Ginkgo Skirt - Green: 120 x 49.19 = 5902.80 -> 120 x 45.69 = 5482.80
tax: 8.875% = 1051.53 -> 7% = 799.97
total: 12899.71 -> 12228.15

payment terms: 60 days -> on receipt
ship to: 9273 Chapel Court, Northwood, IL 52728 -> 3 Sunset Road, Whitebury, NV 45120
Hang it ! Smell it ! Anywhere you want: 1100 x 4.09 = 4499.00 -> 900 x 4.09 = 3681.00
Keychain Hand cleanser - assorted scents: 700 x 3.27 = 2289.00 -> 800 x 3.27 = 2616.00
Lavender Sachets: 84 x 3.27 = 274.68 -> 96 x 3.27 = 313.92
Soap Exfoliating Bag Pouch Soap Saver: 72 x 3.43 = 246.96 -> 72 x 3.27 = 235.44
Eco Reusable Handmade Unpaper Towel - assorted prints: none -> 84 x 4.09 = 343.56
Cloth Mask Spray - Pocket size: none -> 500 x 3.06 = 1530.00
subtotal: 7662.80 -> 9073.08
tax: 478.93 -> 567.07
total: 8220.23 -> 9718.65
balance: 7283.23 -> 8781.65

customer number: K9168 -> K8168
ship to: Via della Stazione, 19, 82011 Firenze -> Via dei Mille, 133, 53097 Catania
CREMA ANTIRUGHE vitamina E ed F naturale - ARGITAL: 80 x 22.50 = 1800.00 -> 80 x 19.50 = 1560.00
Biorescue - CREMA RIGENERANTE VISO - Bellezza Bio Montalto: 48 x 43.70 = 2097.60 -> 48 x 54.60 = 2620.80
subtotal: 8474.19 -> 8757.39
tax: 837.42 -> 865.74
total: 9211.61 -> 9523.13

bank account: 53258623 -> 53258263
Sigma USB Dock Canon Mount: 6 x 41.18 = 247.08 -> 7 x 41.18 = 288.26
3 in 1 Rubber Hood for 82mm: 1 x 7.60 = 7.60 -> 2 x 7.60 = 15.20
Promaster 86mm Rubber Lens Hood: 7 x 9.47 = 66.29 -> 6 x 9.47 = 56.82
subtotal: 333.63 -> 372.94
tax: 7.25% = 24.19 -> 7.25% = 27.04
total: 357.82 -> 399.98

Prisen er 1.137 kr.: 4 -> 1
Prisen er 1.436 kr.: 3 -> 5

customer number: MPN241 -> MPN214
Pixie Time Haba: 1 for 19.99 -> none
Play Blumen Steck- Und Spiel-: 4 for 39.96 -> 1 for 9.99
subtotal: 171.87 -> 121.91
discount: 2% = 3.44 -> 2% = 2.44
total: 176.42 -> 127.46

═══

#### [ABOUT THIS EXERCISE]
Only the lines from the one containing "total: 12899.71 -> 12228.15" through the end of the data above are wanted, both ends included; restate them word for word.

#### [RESULT]
total: 12899.71 -> 12228.15

payment terms: 60 days -> on receipt
ship to: 9273 Chapel Court, Northwood, IL 52728 -> 3 Sunset Road, Whitebury, NV 45120
Hang it ! Smell it ! Anywhere you want: 1100 x 4.09 = 4499.00 -> 900 x 4.09 = 3681.00
Keychain Hand cleanser - assorted scents: 700 x 3.27 = 2289.00 -> 800 x 3.27 = 2616.00
Lavender Sachets: 84 x 3.27 = 274.68 -> 96 x 3.27 = 313.92
Soap Exfoliating Bag Pouch Soap Saver: 72 x 3.43 = 246.96 -> 72 x 3.27 = 235.44
Eco Reusable Handmade Unpaper Towel - assorted prints: none -> 84 x 4.09 = 343.56
Cloth Mask Spray - Pocket size: none -> 500 x 3.06 = 1530.00
subtotal: 7662.80 -> 9073.08
tax: 478.93 -> 567.07
total: 8220.23 -> 9718.65
balance: 7283.23 -> 8781.65

customer number: K9168 -> K8168
ship to: Via della Stazione, 19, 82011 Firenze -> Via dei Mille, 133, 53097 Catania
CREMA ANTIRUGHE vitamina E ed F naturale - ARGITAL: 80 x 22.50 = 1800.00 -> 80 x 19.50 = 1560.00
Biorescue - CREMA RIGENERANTE VISO - Bellezza Bio Montalto: 48 x 43.70 = 2097.60 -> 48 x 54.60 = 2620.80
subtotal: 8474.19 -> 8757.39
tax: 837.42 -> 865.74
total: 9211.61 -> 9523.13

bank account: 53258623 -> 53258263
Sigma USB Dock Canon Mount: 6 x 41.18 = 247.08 -> 7 x 41.18 = 288.26
3 in 1 Rubber Hood for 82mm: 1 x 7.60 = 7.60 -> 2 x 7.60 = 15.20
Promaster 86mm Rubber Lens Hood: 7 x 9.47 = 66.29 -> 6 x 9.47 = 56.82
subtotal: 333.63 -> 372.94
tax: 7.25% = 24.19 -> 7.25% = 27.04
total: 357.82 -> 399.98

Prisen er 1.137 kr.: 4 -> 1
Prisen er 1.436 kr.: 3 -> 5

customer number: MPN241 -> MPN214
Pixie Time Haba: 1 for 19.99 -> none
Play Blumen Steck- Und Spiel-: 4 for 39.96 -> 1 for 9.99
subtotal: 171.87 -> 121.91
discount: 2% = 3.44 -> 2% = 2.44
total: 176.42 -> 127.46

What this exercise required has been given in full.